I admit I have a bit of a soft spot for space combat games. I feel like it’s a genre that doesn’t get the respect that it deserves. There are plenty of classic space games that I could list in support of argument that space games are just neato torpedo, but I won’t. Mostly because you can find those lists all over the internet. I will say this; there hasn’t been enough of an effort to translate the exploration, freedom, and enjoyment to modern game design standards. By definition, most old school space faring games are arduous to control without a specialized joystick, and even then the experience wasn’t always worth the peripheral investment. Maybe that’s why when people ask me what my favorite space sim games are, my answers tend to surprise them. Colony Wars: Red Sun, Zone of the Enders, and Freelancer, aren’t the names that are usually associated with the genre, but hot damn do I love them. Why? They’re fun, and the controls are fluid and easy to learn. It’s kind of that simple.
It was with all this in mind that I dove headfirst into Strike Suit Infinity. I usually try to suspend my internal hope that a game will be good or bad when I’m tasked with reviewing something, but I have to admit I was really looking forward to playing this. The game’s visual style was reminiscent of Zone of the Enders, and it touted complete controller support. Unfortunately, that’s where all the similarities to better games end.
Strike Suit Infinity screws the pooch right off the bat with poorly designed controls. Thrusting and shooting are the left and right trigger, while targeting is handled by X, and B. Targeting is also a weirdly handled thing in and of itself. Where most space games would have you toggle through targets down a list, or toggle through left to right, this game’s mechanic is confusingly different by default. B targets the enemy closest to you, while X targets the enemy in front of you. Does that make sense? Well get used to it, because without some tinkering of the controls, that’s how the game would prefer that you cycle through targets. This is insanely frustrating in later segments, where the game expects you to take down a specific target within a certain amount of time. Surrounded by projectiles, and swarms of insect like ships you will only have fractions of seconds to react and take down the target. The clumsy targeting won’t allow for it.
The targeting is made more frustrating by the clumsy flight control layout. While thrusting is handled by the left trigger, you can also get a sustained boost in the form of your afterburners. With a quick click of the left analog stick, your ship will go flying toward your goal with a significant boost in speed. It works any time that you want to travel in a straight line, but is very difficult to pull off when you want to turn or do anything more complicated than the star ship equivalent of showing the space police you aren’t drunk (Walking a straight line joke people.). This can be alleviated by switching to a mouse and keys, but it’s obvious that the developers wanted gamepad support as a feature that they could tout.
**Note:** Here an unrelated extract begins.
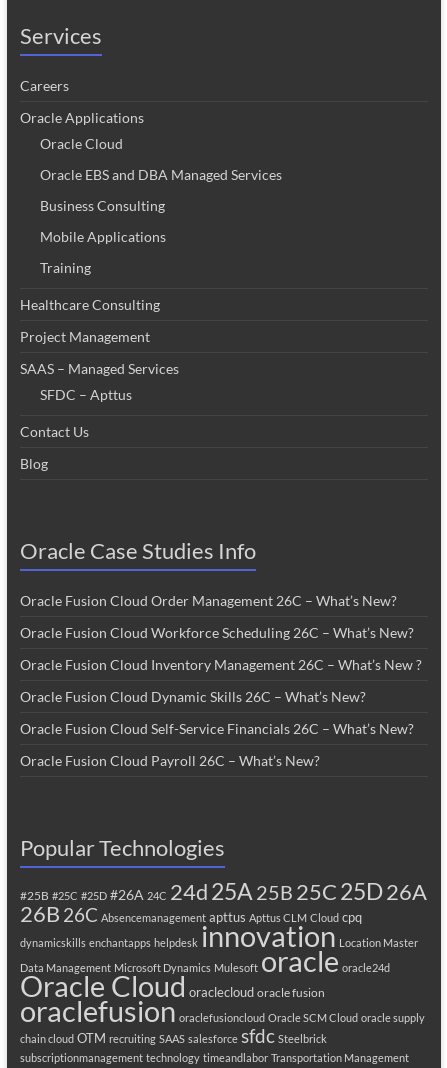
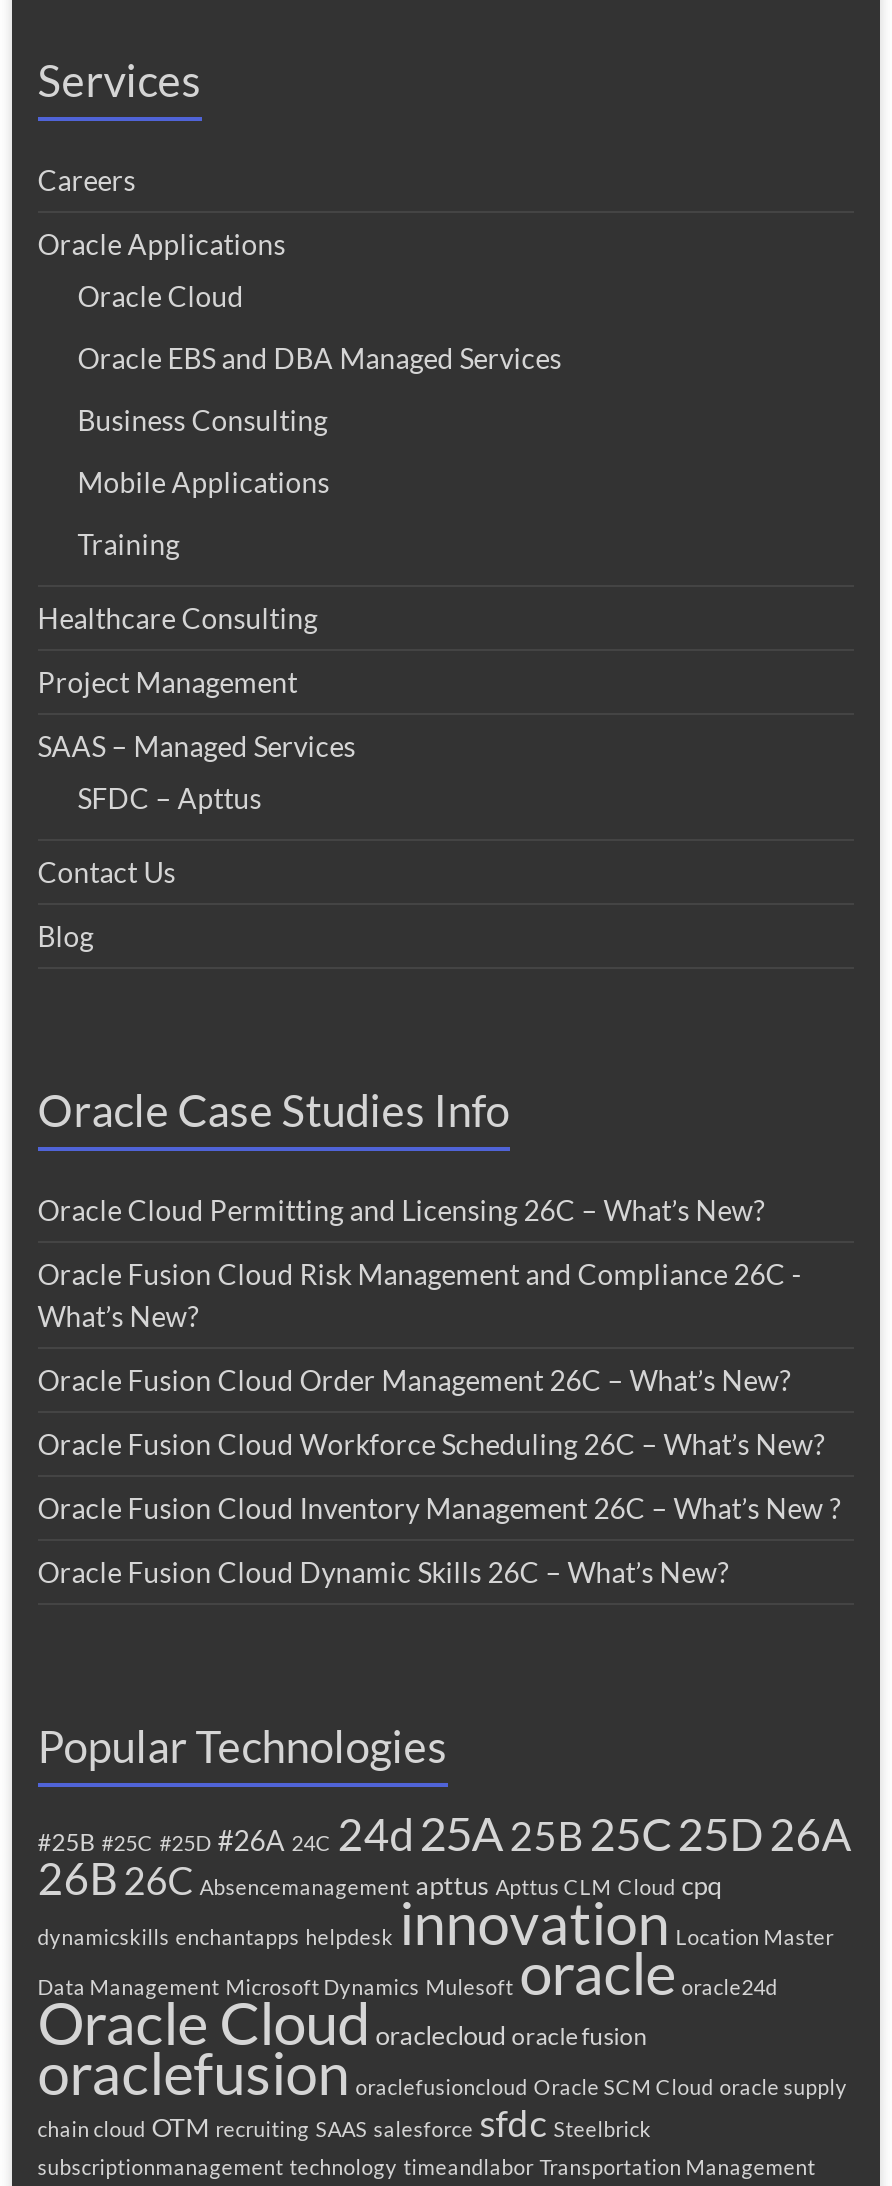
none -> [38,1193,802,1333] Oracle Cloud Permitting and Licensing 26C – What’s New? | Oracle Fusion Cloud Risk Management and Compliance 26C - | What’s New?
moved [20,592,422,706] -> [38,1363,842,1589]: Oracle Fusion Cloud Order Management 26C – What’s New? | Oracle Fusion Cloud Workforce Scheduling 26C – What’s New? | Oracle Fusion Cloud Inventory Management 26C – What’s New ? | Oracle Fusion Cloud Dynamic Skills 26C – What’s New?
[20,720,414,770] Oracle Fusion Cloud Self-Service Financials 26C – What’s New? | Oracle Fusion Cloud Payroll 26C – What’s New? -> none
The gameplay itself is similarly held back. While there is definitely a lot of action onscreen at once, trying to be able to reason with any of it to the point of playability can be hard at times. For starters, the game plays as a series of unlockable levels. If at any point you die, you are returned to the title screen to attempt to do it again. This is of course after you have to endure a lengthy Game Over screen complete with a summation of your failure. Why the game won’t just let you restart the mission from the point of your death is beyond me. That’s not all though, almost all of the weapons require that you be close enough to your enemies that you could butter their toast for them; this is made even more confounding when you’re using missiles, because they don’t really spell out their effective range for you, you just have to kind of guess. Plasma weapons drain too quickly, and the guns that use limited supplies of ammo never seem to pack enough punch. The only time that you do seem to dole out an appropriate amount of damage is when you’ve transformed into Suit Mode.
Strike Suit Infinity‘s main gameplay mechanic is that your ship can transform from Strike Mode, to Suit Mode as long as you’ve accrued enough flux. You get flux by wasting space baddies, and then use the flux to transform. Once transformed, you will continually drain flux from your suit until the flux meter is empty and you revert back to Strike Mode. While in Suit Mode, you can shoot slightly more powerful guns, and launch missiles at multiple targets at once. The problems with Suit Mode are numerous. The suit moves much slower than the ship, the flux meter drains much too fast, and the targeting goes from bad to worse when in Suit Mode. It’s really to the point where what is supposed to be the main selling point of the game, ends up being one of the biggest detriments.
Strike Suit Infinity is not a game that is terrible by any means. It’s just a game that had some really high hopes for itself but failed to deliver those things in a way that was organic and a little bit more fun. There is a peculiar level of polish to everything that suggests that the team really tried to deliver the goods, but just somehow didn’t connect a few dots. Fortunately, these aren’t the types of substantive missteps that would undermine the game beyond the point of reproach with some successive releases of patching. Still, it’s odd to see a really good idea get bogged down by little design mistakes here and there.